TECH

ID: 118

Tech

Programmer and a Princess

A programmer was crossing a road one day when a frog called out to him and said, "If you kiss me, I'll turn into a beautiful princess." He bent over, picked up the frog and put it in his pocket. The frog spoke up again and said, "If you kiss me and turn me back into a beautiful princess, I will stay with you for one week."
The programmer took the frog out of his pocket, smiled at it and returned it to the pocket. The frog then cried out, "If you kiss me and turn me back into a princess, I'll stay with you and do anything you want." Again the programmer took the frog out, smiled at it and put it back into his pocket.
Finally, the frog asked, "What is the matter? I've told you I'm a beautiful princess that I'll stay with you for a week and do anything you want. Why won't you kiss me?" The programmer said, "Look, I'm a programmer. I don't have time for a girlfriend -- but a talking frog, now that's cool."

ID: 17423

Tech

1/3 Multiplied By 3

An analyst, a pure mathematician, and a statistician apply for a job. The interviewer asks each of them the question "What is 1/3 multiplied by 3?" The analyst enters it into his calculator and replies that the answer is 0.9999999. The pure mathematician replies that the answer is obviously 1. Then, the statistician asks the interviewer "What do you want it to be?"

ID: 13438

Tech

Google Products

Google Products We'll Never See

11. Google Hitman Assistant - Find, schedule, and collect on all your assassinations with this suite of products.

10. Googlearchy - Tired of democracy?

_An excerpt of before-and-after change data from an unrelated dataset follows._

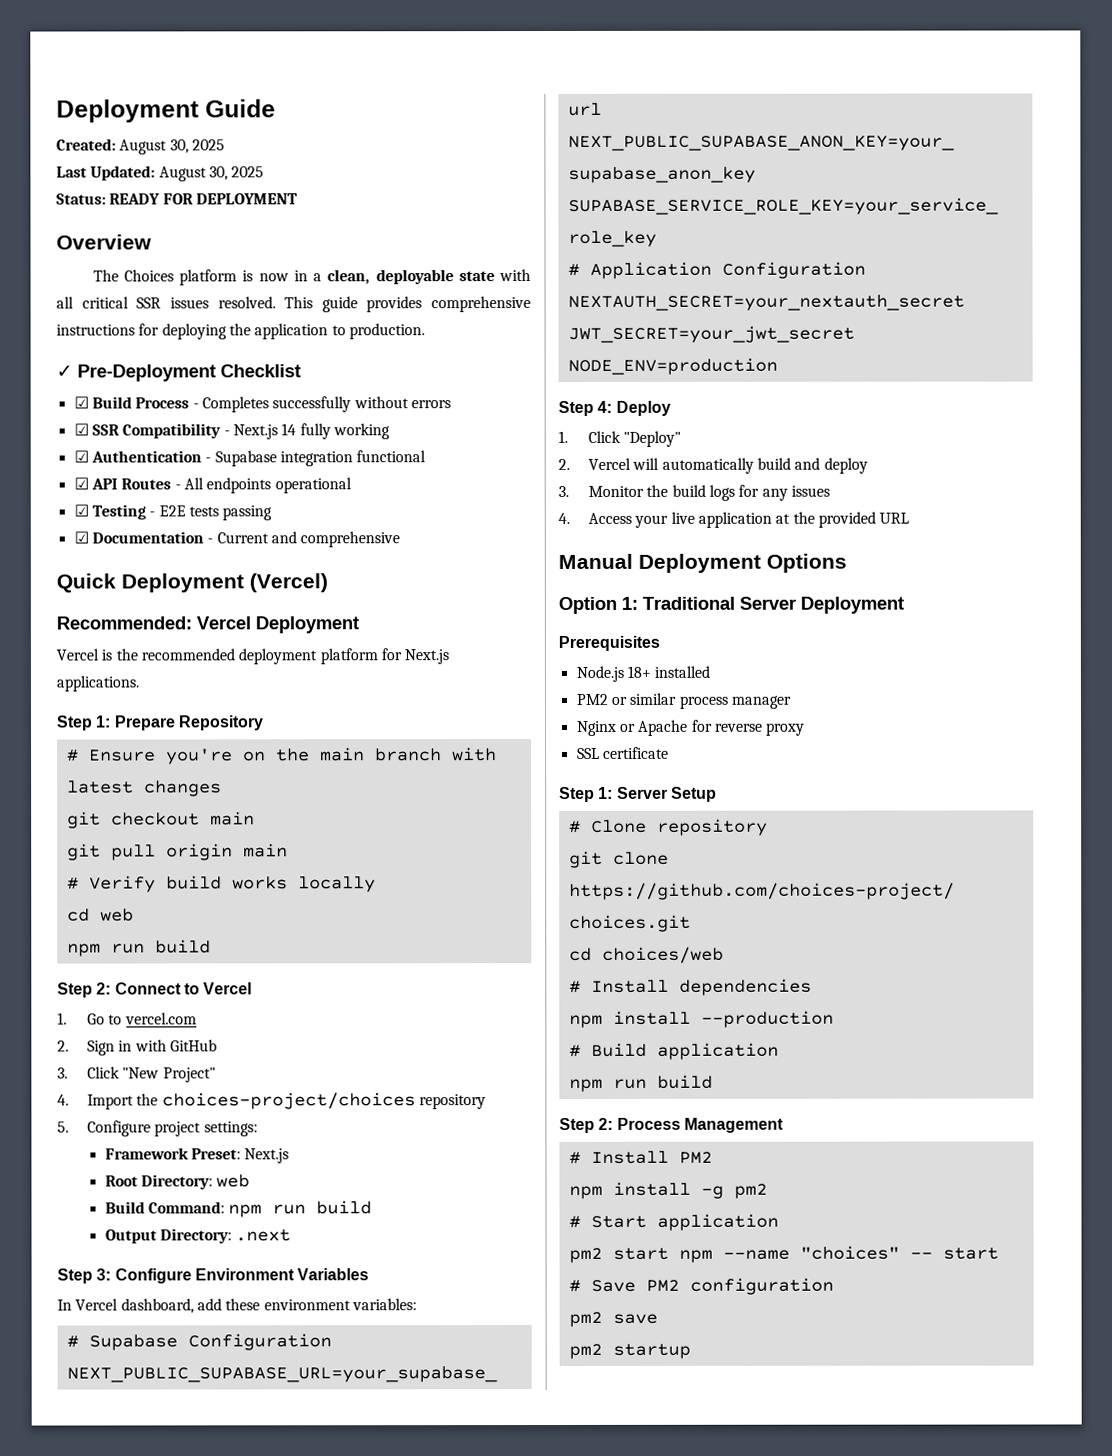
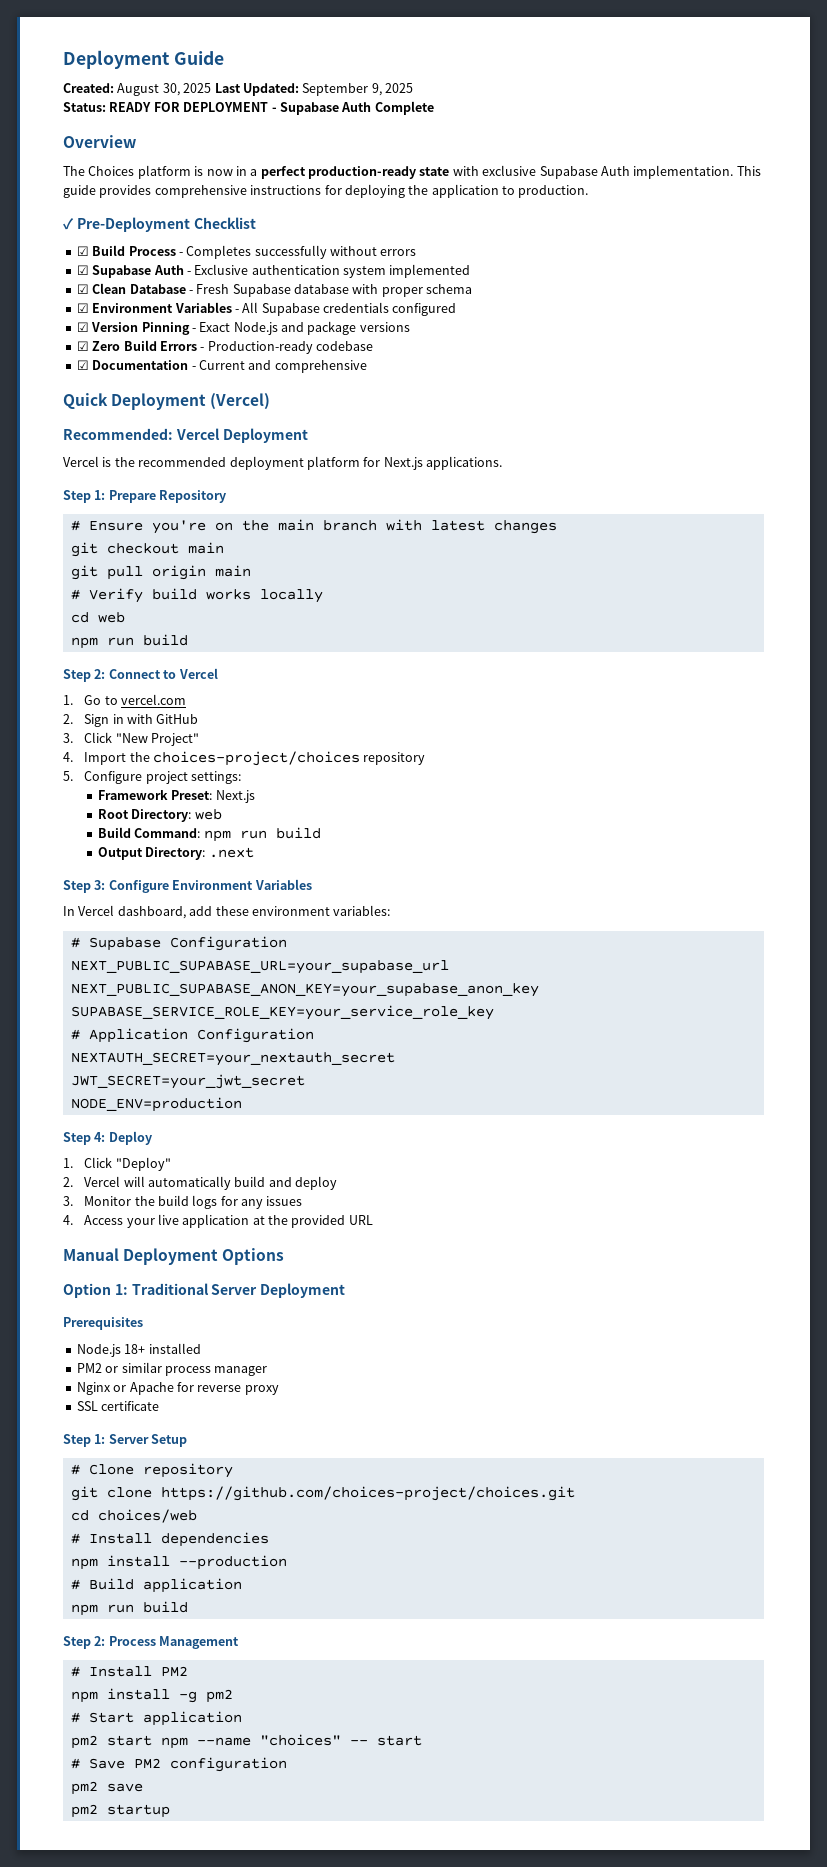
- Created: August 30, 2025
- Last Updated: August 30, 2025
+ Created: August 30, 2025 Last Updated: September 9, 2025
- Status: READY FOR DEPLOYMENT
+ Status: READY FOR DEPLOYMENT - Supabase Auth Complete
- The Choices platform is now in a clean, deployable state with all critical SSR issues resolved.
+ The Choices platform is now in a perfect production-ready state with exclusive Supabase Auth implementation.
- ☑ SSR Compatibility - Next.js 14 fully working
- ☑ Authentication - Supabase integration functional
- ☑ API Routes - All endpoints operational
- ☑ Testing - E2E tests passing
+ ☑ Supabase Auth - Exclusive authentication system implemented
+ ☑ Clean Database - Fresh Supabase database with proper schema
+ ☑ Environment Variables - All Supabase credentials configured
+ ☑ Version Pinning - Exact Node.js and package versions
+ ☑ Zero Build Errors - Production-ready codebase

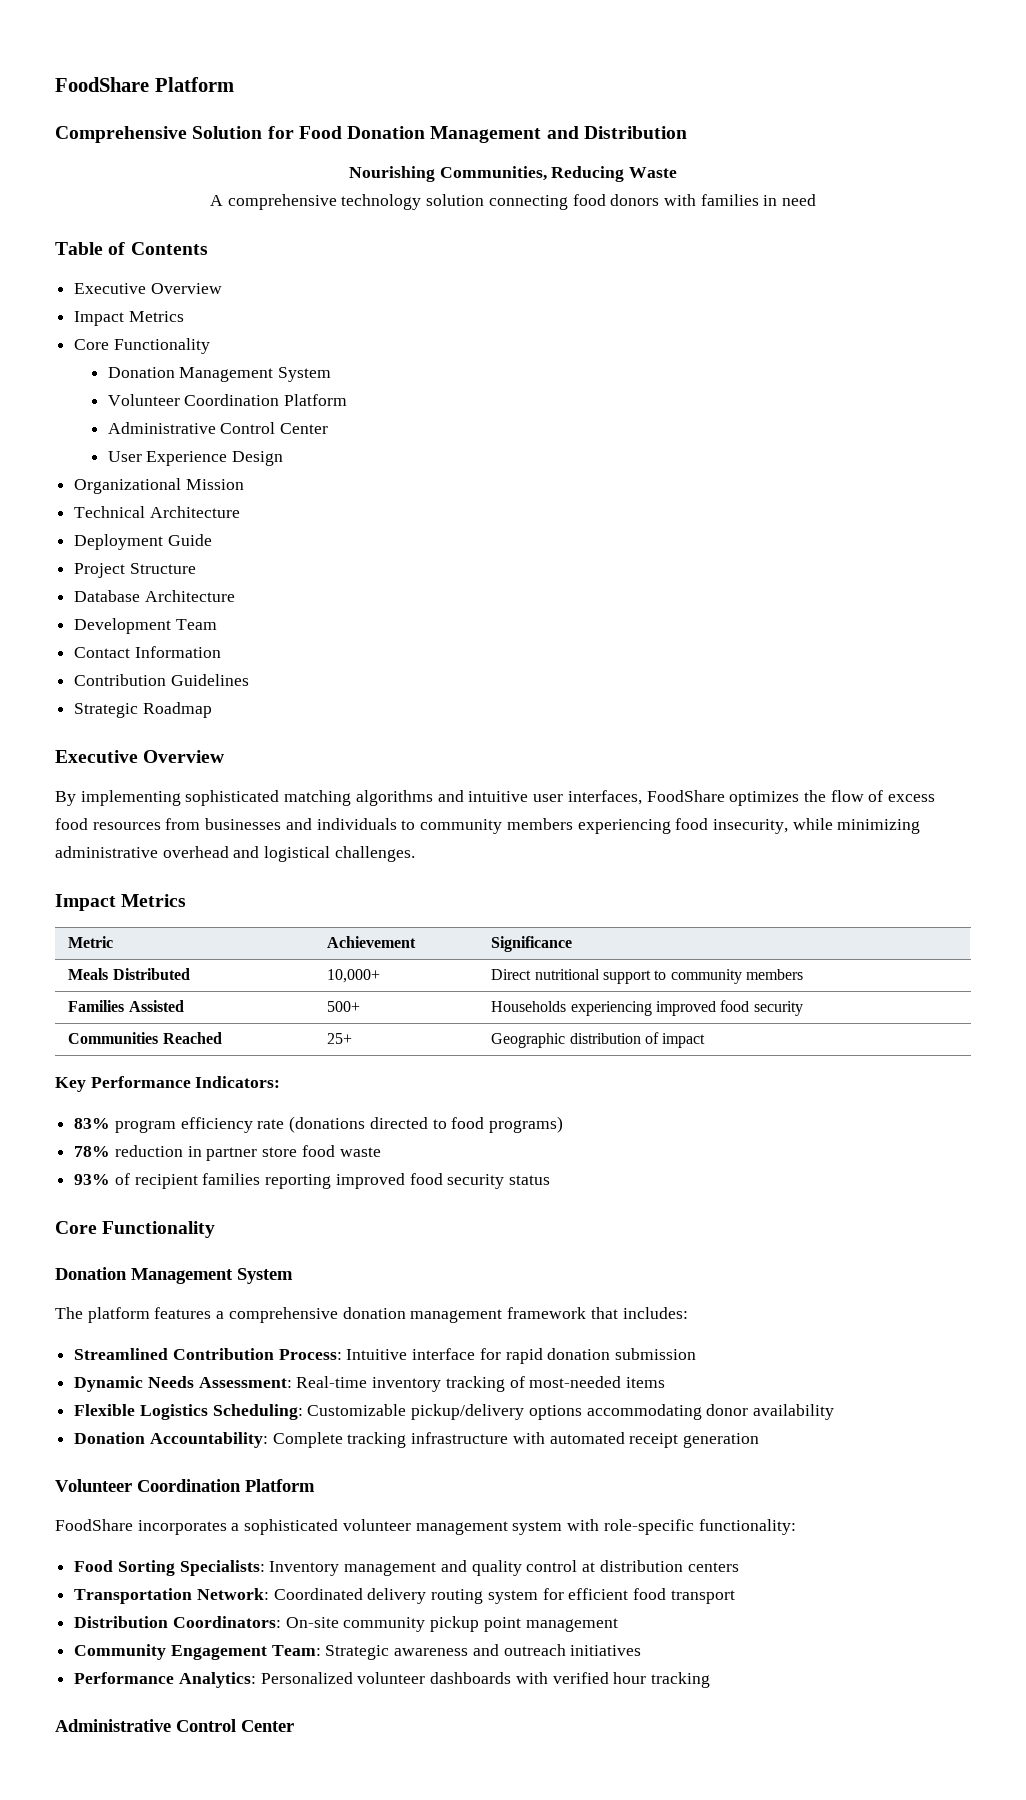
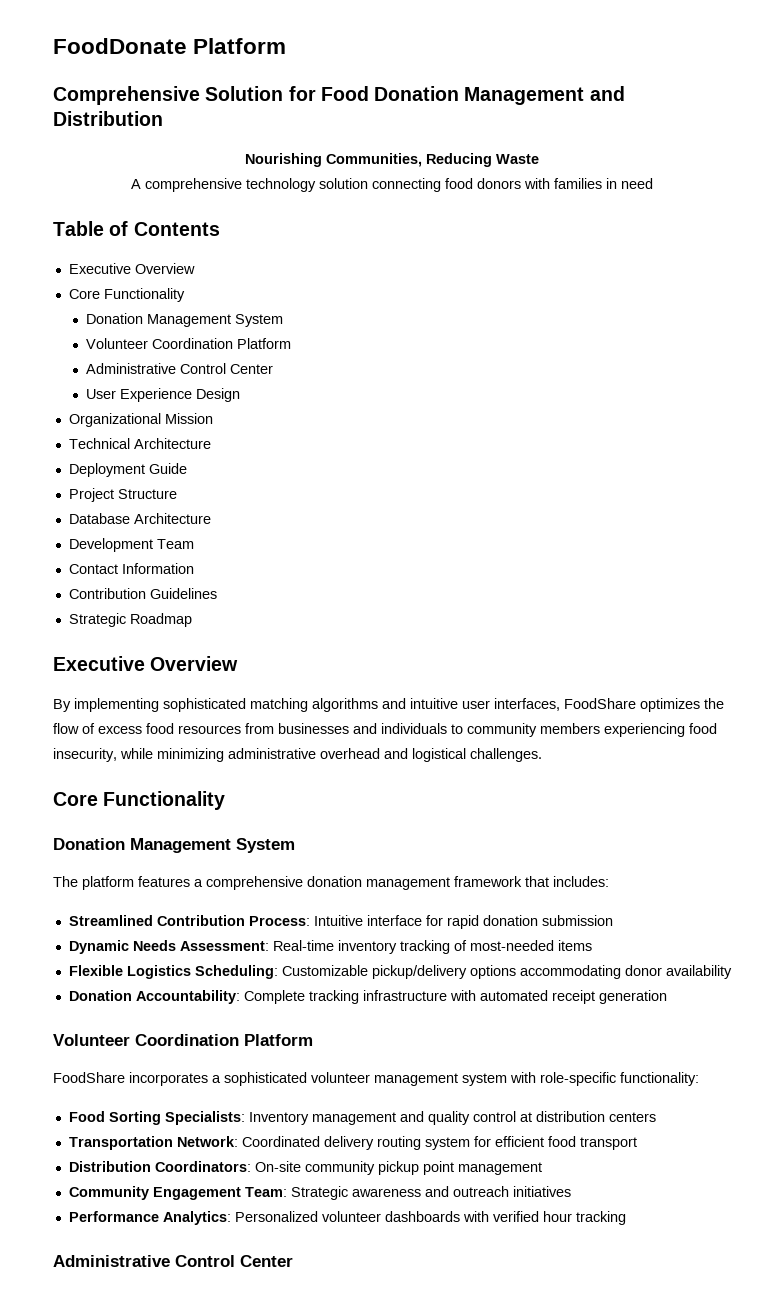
- FoodShare Platform
+ FoodDonate Platform
  Table of Contents
  Executive Overview
- Impact Metrics
  By implementing sophisticated matching algorithms and intuitive user interfaces, FoodShare optimizes the flow of excess food resources from businesses and individuals to community members experiencing food insecurity, while minimizing administrative overhead and logistical challenges.
- Impact Metrics
- Metric | Achievement | Significance
- Meals Distributed | 10,000+ | Direct nutritional support to community members
- Families Assisted | 500+ | Households experiencing improved food security
- Communities Reached | 25+ | Geographic distribution of impact
- Key Performance Indicators:
- 83% program efficiency rate (donations directed to food programs)
- 78% reduction in partner store food waste
- 93% of recipient families reporting improved food security status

Install the government that everyone loves without annoying pop-up ads.

9. Google Smite - An extension of Google Earth uses laser beams attached to the satellites to exact revenge or just have some fun for paid subscribers.

8. Google Carnage - Use real-time satellite images to zoom in and see car, train, or plane crashes and other disasters.

7. Google Ogle - The hottest unsecured webcams on the Internet.

6. Googlebator - Used with Google Ogle, it's our first attempt at hardware.

5. Google Alibi - Paid service that will provide you with a credible account for your whereabouts.

4. Google Telegraph - Dash-Dot, Dash-Dash-Dash, Dash.

3. Google Gaggle - The only search engine for geese.

2. Google Invading Force - Some pesky third world country got you down? Send in the troops with Google's new troop management tool.

1. Gogoel - Search, for dyslexics.

ID: 10433

Tech

Greatest Invention

Scientists gathered three musicians together and asked them to name the greatest invention of the 20th century. The guitarist said the "wah-wah pedal" was the greatest invention.

After that, they asked the drummer and he said the "bass pedal" was the greatest invention.

Then finally, when asking the bass player, he said the "Stanley thermos" was the greatest invention.

Confused, they asked him how he figured that, and he said:

"Hot or cold how does it know, HOW DOES IT KNOW!?!?!?!"

ID: 9005

Tech

Email and Internet

An unemployed man is desperate to support his family of a wife and three kids. He applies for a janitor's job at a large firm and easily passes an aptitude test.
The human resources manager tells him, "You will be hired at minimum wage of $5.35 an hour. Let me have your e-mail address so that we can get you in the loop. Our system will automatically e-mail you all the forms and advise you when to start and where to report on your first day."

Taken back, the man protests that he is poor and has neither a computer nor an e-mail address. To this the manager replies, "You must understand that to a company like ours that means that you virtually do not exist. Without an e-mail address or internet access you can hardly expect to be employed by a high-tech firm. Good day."

Stunned, the man leaves. Not knowing where to turn and having $10 in his wallet, he walks past a farmers' market and sees a stand selling 25 lb. crates of beautiful red tomatoes. He buys a crate, carries it to a busy corner and displays the tomatoes. In less than two hours he sells all the tomatoes and makes 100% profit. Repeating the process several times more that day, he ends up with almost $100 and arrives home that night with several bags of groceries for his family.

During the night he decides to repeat the tomato business the next day. By the end of the week he is getting up early every day and working into the night. He multiplies his profits quickly. Early in the second week he acquires a cart to transport several boxes of tomatoes at a time, but before a month is up he sells the cart to buy a broken-down pickup truck. At the end of a year he owns three old trucks. His two sons have left their neighborhood gangs to help him with the tomato business, his wife is purchasing the tomatoes he resells, and his daughter is taking night courses at the community college so she can keep books for him.

By the end of the second year he has a dozen very nice used trucks and employs fifteen previously unemployed people, all selling tomatoes. He continues to work hard. Time passes and at the end of the fifth year he owns a fleet of nice trucks and a warehouse that his wife supervises, plus two tomato farms that the boys manage. The tomato company's payroll has put hundreds of homeless and jobless people to work. His daughter reports that the business grossed over one million dollars. Planning for the future, he decides to buy some life insurance.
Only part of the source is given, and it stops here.